▶ [Action item] Read through the records below and copy each line that uses the word "none".

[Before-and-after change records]
****

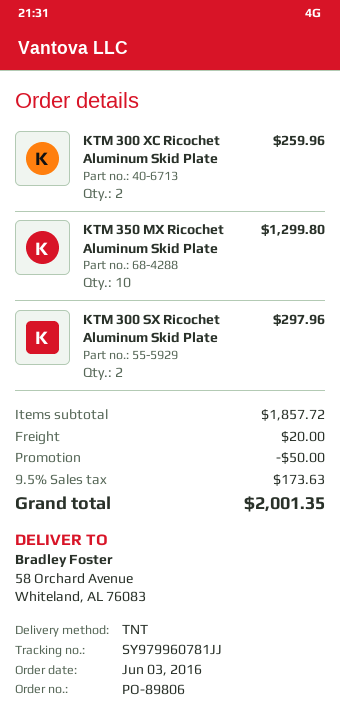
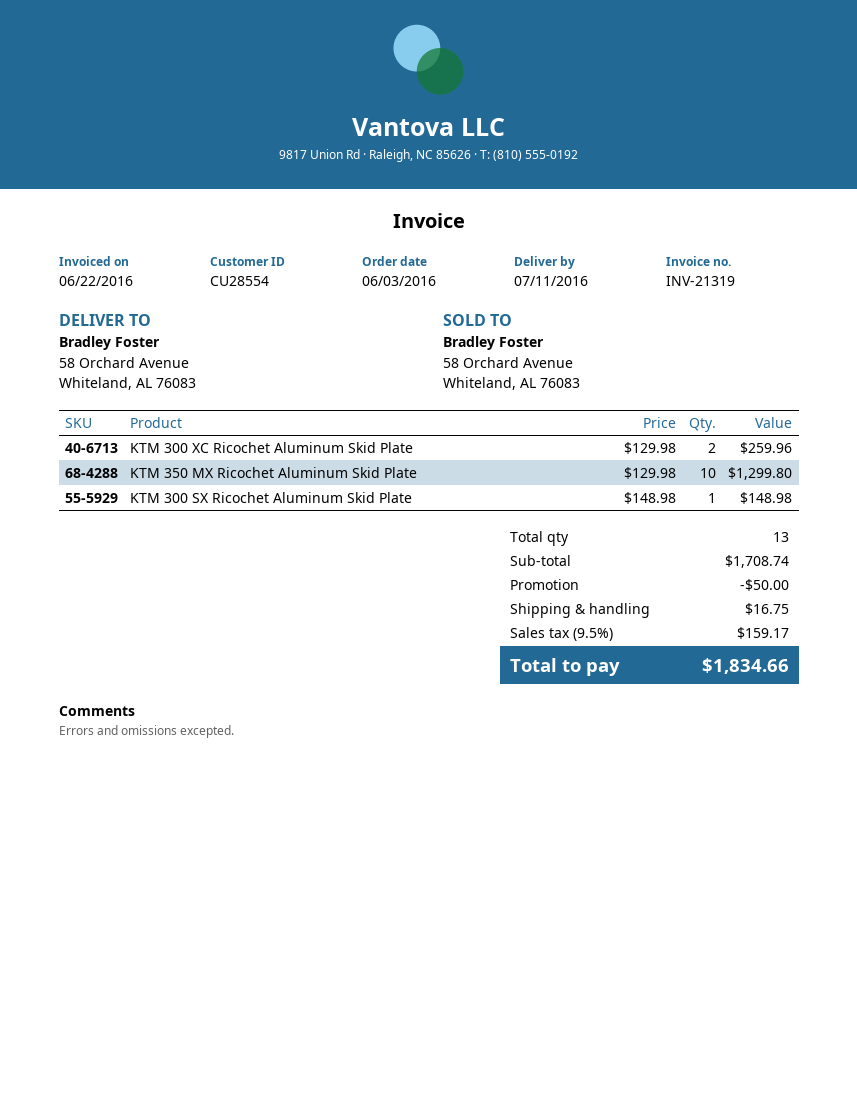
KTM 300 SX Ricochet Aluminum Skid Plate: 2 for 297.96 -> 1 for 148.98
subtotal: 1857.72 -> 1708.74
shipping: 20.00 -> 16.75
tax: 9.5% = 173.63 -> 9.5% = 159.17
total: 2001.35 -> 1834.66

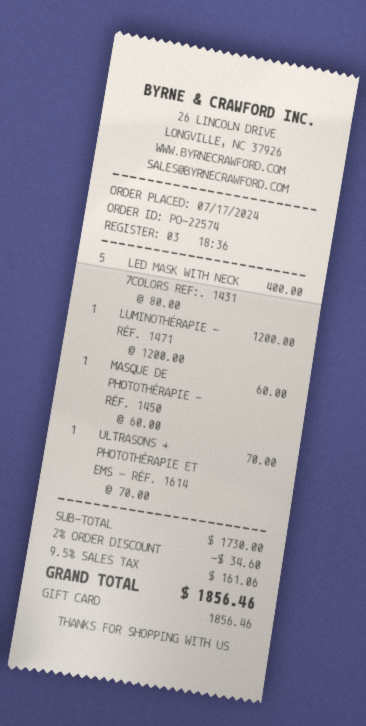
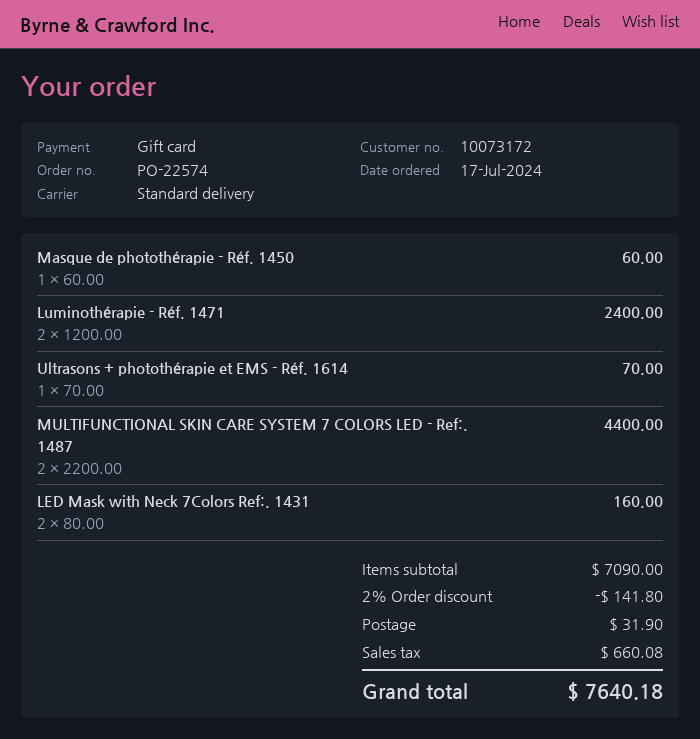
LED MASK WITH NECK 7COLORS REF:. 1431: 5 x 80.00 = 400.00 -> 2 x 80.00 = 160.00
LUMINOTHÉRAPIE - RÉF. 1471: 1 x 1200.00 = 1200.00 -> 2 x 1200.00 = 2400.00
MULTIFUNCTIONAL SKIN CARE SYSTEM 7 COLORS LED - Ref:. 1487: none -> 2 x 2200.00 = 4400.00
subtotal: 1730.00 -> 7090.00
discount: 2% = 34.60 -> 2% = 141.80
shipping: none -> 31.90
tax: 161.06 -> 660.08
total: 1856.46 -> 7640.18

****

▶ [Response to this task]
MULTIFUNCTIONAL SKIN CARE SYSTEM 7 COLORS LED - Ref:. 1487: none -> 2 x 2200.00 = 4400.00
shipping: none -> 31.90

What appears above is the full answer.